Task directions »
In the records below, pick out all lines containing the word "that".

The data »
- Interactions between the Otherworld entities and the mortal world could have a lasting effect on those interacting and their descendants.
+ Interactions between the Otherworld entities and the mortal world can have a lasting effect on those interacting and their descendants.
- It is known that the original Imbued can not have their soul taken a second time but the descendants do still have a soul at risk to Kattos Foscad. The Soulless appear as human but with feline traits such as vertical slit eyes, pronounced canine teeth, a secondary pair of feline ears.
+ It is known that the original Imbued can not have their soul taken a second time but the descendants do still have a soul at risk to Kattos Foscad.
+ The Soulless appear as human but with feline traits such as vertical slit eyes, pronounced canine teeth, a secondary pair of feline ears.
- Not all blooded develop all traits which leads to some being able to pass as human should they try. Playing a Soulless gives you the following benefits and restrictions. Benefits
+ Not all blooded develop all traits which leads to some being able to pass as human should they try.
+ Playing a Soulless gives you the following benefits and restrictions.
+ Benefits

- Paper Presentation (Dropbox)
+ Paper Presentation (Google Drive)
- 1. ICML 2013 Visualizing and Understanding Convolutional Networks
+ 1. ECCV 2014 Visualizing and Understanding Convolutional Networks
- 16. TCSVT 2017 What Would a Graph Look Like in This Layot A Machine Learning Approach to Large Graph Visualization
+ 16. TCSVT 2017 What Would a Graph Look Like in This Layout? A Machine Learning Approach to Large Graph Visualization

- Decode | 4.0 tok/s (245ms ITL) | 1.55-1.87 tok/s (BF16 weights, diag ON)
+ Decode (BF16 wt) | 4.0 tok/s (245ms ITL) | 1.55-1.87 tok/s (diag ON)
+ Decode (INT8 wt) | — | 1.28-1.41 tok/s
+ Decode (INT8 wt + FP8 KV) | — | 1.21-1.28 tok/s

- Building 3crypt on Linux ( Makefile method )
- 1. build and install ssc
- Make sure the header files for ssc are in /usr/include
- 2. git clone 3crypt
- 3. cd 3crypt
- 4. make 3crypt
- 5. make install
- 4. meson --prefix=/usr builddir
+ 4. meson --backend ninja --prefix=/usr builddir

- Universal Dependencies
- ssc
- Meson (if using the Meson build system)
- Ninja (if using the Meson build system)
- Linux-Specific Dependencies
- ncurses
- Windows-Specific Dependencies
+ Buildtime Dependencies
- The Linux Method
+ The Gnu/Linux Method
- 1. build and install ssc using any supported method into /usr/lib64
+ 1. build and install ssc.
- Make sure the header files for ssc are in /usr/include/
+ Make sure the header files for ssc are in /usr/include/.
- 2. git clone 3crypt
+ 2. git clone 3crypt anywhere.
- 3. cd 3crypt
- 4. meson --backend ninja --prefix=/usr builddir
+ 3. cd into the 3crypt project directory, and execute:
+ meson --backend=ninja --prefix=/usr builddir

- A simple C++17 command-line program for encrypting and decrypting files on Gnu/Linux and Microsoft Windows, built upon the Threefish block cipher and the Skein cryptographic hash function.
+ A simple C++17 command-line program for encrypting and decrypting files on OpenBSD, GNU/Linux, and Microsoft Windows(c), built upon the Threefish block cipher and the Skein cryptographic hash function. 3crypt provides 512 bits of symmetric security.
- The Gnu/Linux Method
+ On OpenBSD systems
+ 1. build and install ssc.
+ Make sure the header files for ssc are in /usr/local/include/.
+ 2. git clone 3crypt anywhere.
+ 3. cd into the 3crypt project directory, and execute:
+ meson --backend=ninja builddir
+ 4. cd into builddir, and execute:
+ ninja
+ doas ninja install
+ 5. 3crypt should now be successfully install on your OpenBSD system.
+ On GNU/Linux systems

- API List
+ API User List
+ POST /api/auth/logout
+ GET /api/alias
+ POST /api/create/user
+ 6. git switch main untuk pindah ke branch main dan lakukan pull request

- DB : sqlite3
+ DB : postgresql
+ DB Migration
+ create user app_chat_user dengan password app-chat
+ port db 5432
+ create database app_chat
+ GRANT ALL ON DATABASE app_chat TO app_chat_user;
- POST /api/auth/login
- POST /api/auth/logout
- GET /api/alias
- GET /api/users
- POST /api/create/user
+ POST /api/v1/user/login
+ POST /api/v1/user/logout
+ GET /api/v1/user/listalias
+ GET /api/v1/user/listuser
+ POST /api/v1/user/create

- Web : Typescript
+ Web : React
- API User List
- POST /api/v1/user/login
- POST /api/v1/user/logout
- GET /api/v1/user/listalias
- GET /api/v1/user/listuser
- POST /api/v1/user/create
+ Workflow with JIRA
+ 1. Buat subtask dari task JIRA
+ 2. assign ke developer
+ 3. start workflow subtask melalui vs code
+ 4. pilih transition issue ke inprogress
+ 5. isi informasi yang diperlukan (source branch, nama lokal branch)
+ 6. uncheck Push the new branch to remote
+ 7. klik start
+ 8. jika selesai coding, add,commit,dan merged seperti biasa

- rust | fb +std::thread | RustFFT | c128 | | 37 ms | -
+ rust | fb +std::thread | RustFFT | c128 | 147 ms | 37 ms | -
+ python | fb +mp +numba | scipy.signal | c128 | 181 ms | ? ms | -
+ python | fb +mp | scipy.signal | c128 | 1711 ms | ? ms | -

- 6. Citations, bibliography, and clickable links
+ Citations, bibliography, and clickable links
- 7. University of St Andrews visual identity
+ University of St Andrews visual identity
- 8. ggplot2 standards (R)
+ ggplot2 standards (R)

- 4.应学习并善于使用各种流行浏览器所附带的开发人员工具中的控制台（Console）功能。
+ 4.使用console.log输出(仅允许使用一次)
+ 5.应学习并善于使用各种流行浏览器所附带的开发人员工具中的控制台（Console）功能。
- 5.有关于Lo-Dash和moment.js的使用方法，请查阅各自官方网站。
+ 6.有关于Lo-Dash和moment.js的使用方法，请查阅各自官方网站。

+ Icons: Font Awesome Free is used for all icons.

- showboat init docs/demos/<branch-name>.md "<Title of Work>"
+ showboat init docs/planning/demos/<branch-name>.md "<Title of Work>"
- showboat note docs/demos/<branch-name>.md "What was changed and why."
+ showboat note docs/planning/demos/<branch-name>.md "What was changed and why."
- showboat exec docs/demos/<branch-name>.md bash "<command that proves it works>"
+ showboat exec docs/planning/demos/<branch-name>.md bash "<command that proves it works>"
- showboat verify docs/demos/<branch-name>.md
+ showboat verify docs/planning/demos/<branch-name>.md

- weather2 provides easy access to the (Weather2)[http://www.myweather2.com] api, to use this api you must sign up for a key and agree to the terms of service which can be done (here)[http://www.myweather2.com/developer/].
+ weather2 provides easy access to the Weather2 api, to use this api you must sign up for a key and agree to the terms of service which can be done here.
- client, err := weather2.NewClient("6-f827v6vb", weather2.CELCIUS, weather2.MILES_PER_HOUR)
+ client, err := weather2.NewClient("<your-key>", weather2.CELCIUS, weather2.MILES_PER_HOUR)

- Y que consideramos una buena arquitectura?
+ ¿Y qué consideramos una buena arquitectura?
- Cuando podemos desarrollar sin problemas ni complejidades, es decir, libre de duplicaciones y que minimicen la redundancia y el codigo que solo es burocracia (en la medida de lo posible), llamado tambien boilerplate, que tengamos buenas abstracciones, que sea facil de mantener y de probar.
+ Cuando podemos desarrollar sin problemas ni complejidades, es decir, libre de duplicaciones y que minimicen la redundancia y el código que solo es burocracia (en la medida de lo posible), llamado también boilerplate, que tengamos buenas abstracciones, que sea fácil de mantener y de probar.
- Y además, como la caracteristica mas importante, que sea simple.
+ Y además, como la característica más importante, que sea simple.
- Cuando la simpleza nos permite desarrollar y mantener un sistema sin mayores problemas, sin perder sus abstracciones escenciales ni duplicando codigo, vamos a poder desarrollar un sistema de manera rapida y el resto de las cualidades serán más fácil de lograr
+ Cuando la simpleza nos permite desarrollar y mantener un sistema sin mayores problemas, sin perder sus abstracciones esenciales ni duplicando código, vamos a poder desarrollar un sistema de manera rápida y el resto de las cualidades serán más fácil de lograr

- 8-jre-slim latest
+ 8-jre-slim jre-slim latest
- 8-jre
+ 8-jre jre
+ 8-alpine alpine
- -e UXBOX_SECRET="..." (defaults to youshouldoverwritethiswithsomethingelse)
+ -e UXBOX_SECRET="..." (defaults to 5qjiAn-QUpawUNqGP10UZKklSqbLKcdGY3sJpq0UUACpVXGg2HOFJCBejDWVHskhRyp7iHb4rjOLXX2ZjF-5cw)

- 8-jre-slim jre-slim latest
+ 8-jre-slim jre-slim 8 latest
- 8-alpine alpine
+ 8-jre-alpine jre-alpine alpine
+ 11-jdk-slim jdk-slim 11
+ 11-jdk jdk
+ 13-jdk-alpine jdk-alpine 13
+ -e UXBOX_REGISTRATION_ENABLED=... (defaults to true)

Result for this task »
- It is known that the original Imbued can not have their soul taken a second time but the descendants do still have a soul at risk to Kattos Foscad. The Soulless appear as human but with feline traits such as vertical slit eyes, pronounced canine teeth, a secondary pair of feline ears.
+ It is known that the original Imbued can not have their soul taken a second time but the descendants do still have a soul at risk to Kattos Foscad.
- showboat exec docs/demos/<branch-name>.md bash "<command that proves it works>"
+ showboat exec docs/planning/demos/<branch-name>.md bash "<command that proves it works>"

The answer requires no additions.